‘SOUL OF A NATION,’ CRITICALLY ACCLAIMED EXHIBIT CELEBRATING BLACK POWER, COMES TO BROOKLYN

Andrea Leonhardt, BK reader, May 30, 2018

The critically acclaimed exhibition Soul of a Nation: Art in the Age of Black Power, organized by Tate Modern in London, will make its only East Coast stop this fall at the Brooklyn Museum. On view from September 14, through February 3, 2019, Soul of a Nation promises an unprecedented look at a broad spectrum of work by more than 60 African American artists from 1963 to 1983, one of the most politically and socially revolutionary periods in American history.

“With Soul of a Nation, we are honored to highlight the truly exceptional work produced by African American artists during one of the most significant moments in U.S. history,” said Anne Pasternak, Shelby White and Leon Levy Director of the Brooklyn Museum.

The exhibit will feature more than 150 works ranging from painting to assemblage, sculpture, photography and performance. Soul of a Nation brings together for the first time the pieces of more than 60 Black influential artists, including Frank Bowling, Sam Gilliam, Barkley Hendricks, Alma Thomas, Jack Whitten and William T. Williams, among others.
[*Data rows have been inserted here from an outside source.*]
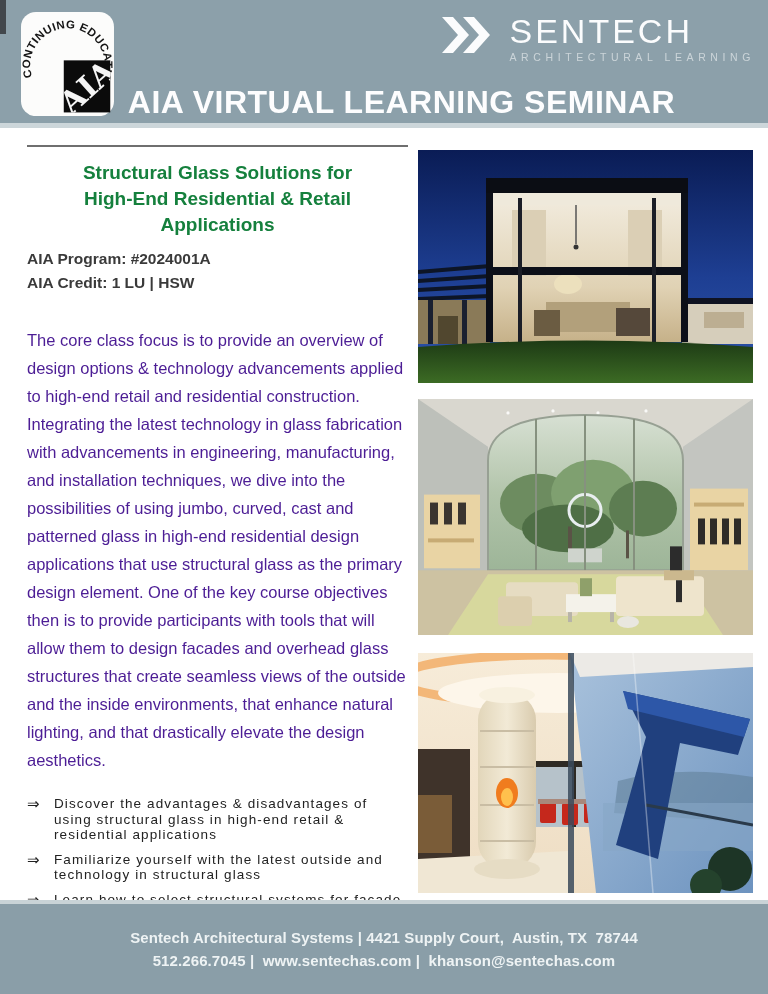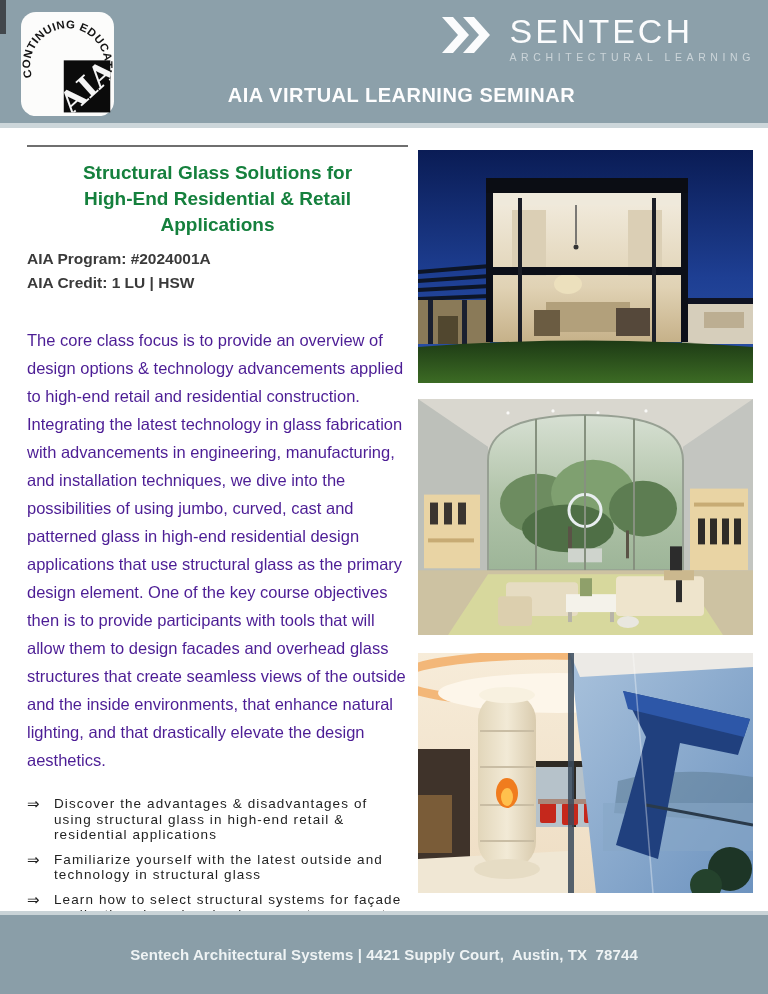--- a/index.html
+++ b/index.html
@@ -33,7 +33,7 @@
   }
   .banner-title {
     position:absolute; left:0; right:0; top:84px; text-align:center;
-    color:#fdfdfe; font-size:20px; font-weight:bold; letter-spacing:0.5px;margin-left:35px;
+    color:#fdfdfe; font-size:32px; font-weight:bold; letter-spacing:0.5px;margin-left:35px;
   }
 
   

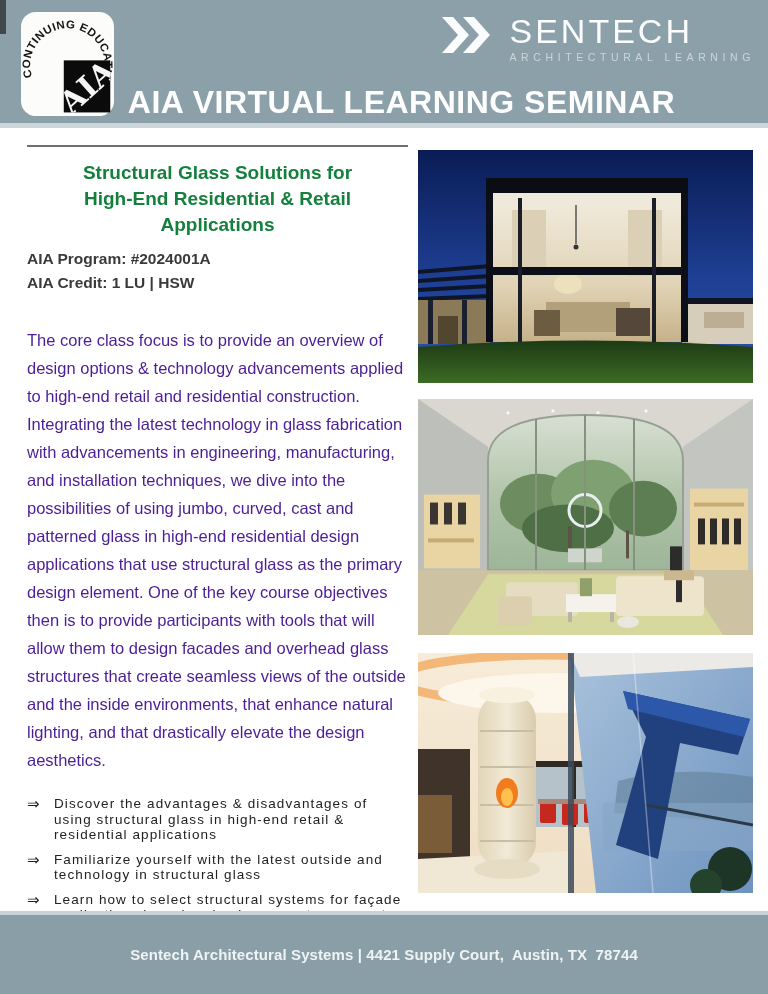--- a/index.html
+++ b/index.html
@@ -70,7 +70,7 @@
 
   
   .footer-band {
-    position:absolute; left:0; bottom:0; width:768px; height:83px;
+    position:absolute; left:0; bottom:0; width:768px; height:94px;
     background:#8a9ea8; border-top:4px solid #c9d3d7;
     display:flex; flex-direction:column; justify-content:center; align-items:center;
     gap:2px;

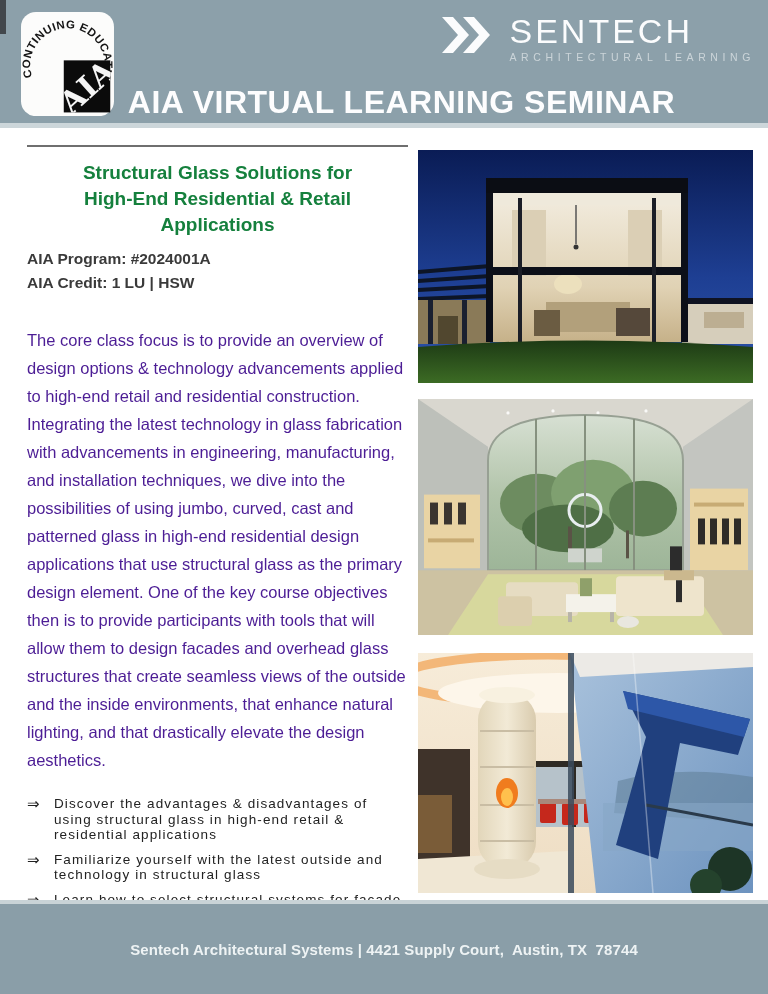--- a/index.html
+++ b/index.html
@@ -369,6 +369,7 @@
 
   <div class="footer-band">
     <div class="footer-line">Sentech Architectural Systems | 4421 Supply Court,  Austin, TX  78744</div>
+    <div class="footer-line">512.266.7045 |  www.sentechas.com |  khanson@sentechas.com</div>
   </div>
 
 </div>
The show begins in 1963 with the Spiral collective, a group of New York-based painters, including Romare Bearden, Norman Lewis and Emma Amos, who explored the role of Black artists in the struggle for civil rights. The exhibition goes on to trace how artists across the country continued to work during the rise of the Black Power Movement. Artists such as John Outterbridge and Noah Purifoy made works inspired by the aftermath of the Watts Rebellion of 1965. Emory Douglas, who served as the minister of culture for the Black Panther Party, created graphics and illustrations that became powerful symbols of the movement, 24 of which are also included in the exhibition.

In Chicago, a group of artists formed AfriCOBRA, whose philosophy aimed to empower Black communities. Works by its founding members will be on display, including Gerald Williams’s Say It Loud (1969), whose vibrant colors, graphic lettering and use of black figures were emblematic of the AfriCOBRA style. In New York, painters incorporated symbols of protest, solidarity and Black pride, while many organized for institutional inclusion. Also featured is artist and professor David Driskell, who drew upon similar themes in his painting, as he worked to organize university art departments across the South and promote scholarship of African American art. Other works show the emergence of integral figures in Black feminism such as Kay Brown, Faith Ringgold and Betye Saar, highlighting an important moment of visibility for female artists.

“Artists in this exhibition bravely and variously created art responsive to an urgent time of social, political and aesthetic rupture, resulting in some of the most striking works created in the late twentieth century,” said Ashley James, assistant curator of Contemporary Art. “This exhibition adds to an already existing and growing focus on the art produced during the Black Power Movement, an indication of the period’s important and continued resonance with our present as well as the absolute excellence that defines the art of the era.”